Assignment ▸
Your answer should consist of every line in the records that holds "specified".

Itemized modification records
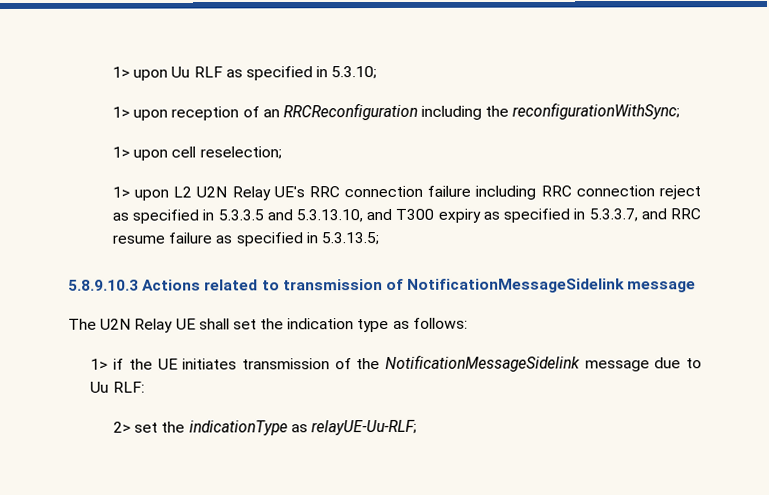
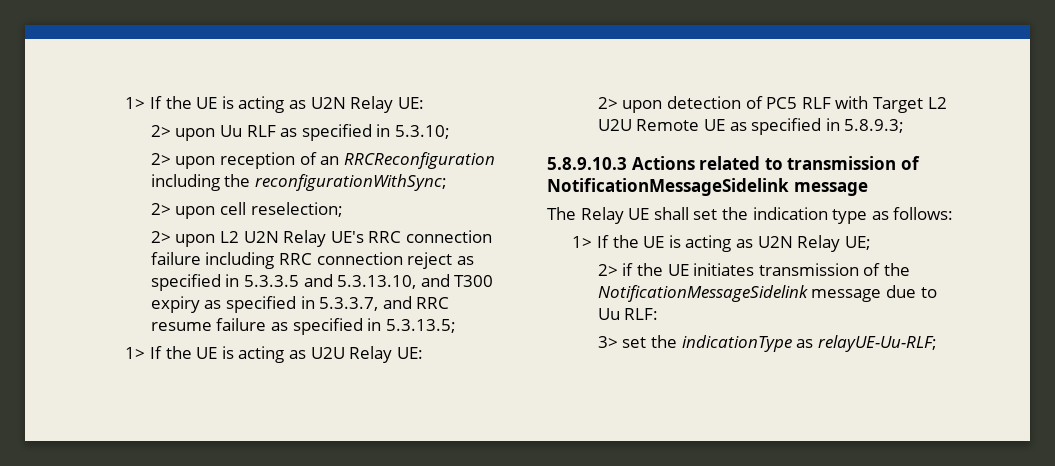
- 1> upon Uu RLF as specified in 5.3.10;
+ 1> If the UE is acting as U2N Relay UE:
+ 2> upon Uu RLF as specified in 5.3.10;
- 1> upon reception of an RRCReconfiguration including the reconfigurationWithSync;
+ 2> upon reception of an RRCReconfiguration including the reconfigurationWithSync;
- 1> upon cell reselection;
+ 2> upon cell reselection;
- 1> upon L2 U2N Relay UE's RRC connection failure including RRC connection reject as specified in 5.3.3.5 and 5.3.13.10, and T300 expiry as specified in 5.3.3.7, and RRC resume failure as specified in 5.3.13.5;
+ 2> upon L2 U2N Relay UE's RRC connection failure including RRC connection reject as specified in 5.3.3.5 and 5.3.13.10, and T300 expiry as specified in 5.3.3.7, and RRC resume failure as specified in 5.3.13.5;
+ 1> If the UE is acting as U2U Relay UE:
+ 2> upon detection of PC5 RLF with Target L2 U2U Remote UE as specified in 5.8.9.3;
- The U2N Relay UE shall set the indication type as follows:
+ The Relay UE shall set the indication type as follows:
- 1> if the UE initiates transmission of the NotificationMessageSidelink message due to Uu RLF:
+ 1> If the UE is acting as U2N Relay UE;
+ 2> if the UE initiates transmission of the NotificationMessageSidelink message due to Uu RLF:
- 2> set the indicationType as relayUE-Uu-RLF;
+ 3> set the indicationType as relayUE-Uu-RLF;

Written answer ▸
- 1> upon Uu RLF as specified in 5.3.10;
+ 2> upon Uu RLF as specified in 5.3.10;
- 1> upon L2 U2N Relay UE's RRC connection failure including RRC connection reject as specified in 5.3.3.5 and 5.3.13.10, and T300 expiry as specified in 5.3.3.7, and RRC resume failure as specified in 5.3.13.5;
+ 2> upon L2 U2N Relay UE's RRC connection failure including RRC connection reject as specified in 5.3.3.5 and 5.3.13.10, and T300 expiry as specified in 5.3.3.7, and RRC resume failure as specified in 5.3.13.5;
+ 2> upon detection of PC5 RLF with Target L2 U2U Remote UE as specified in 5.8.9.3;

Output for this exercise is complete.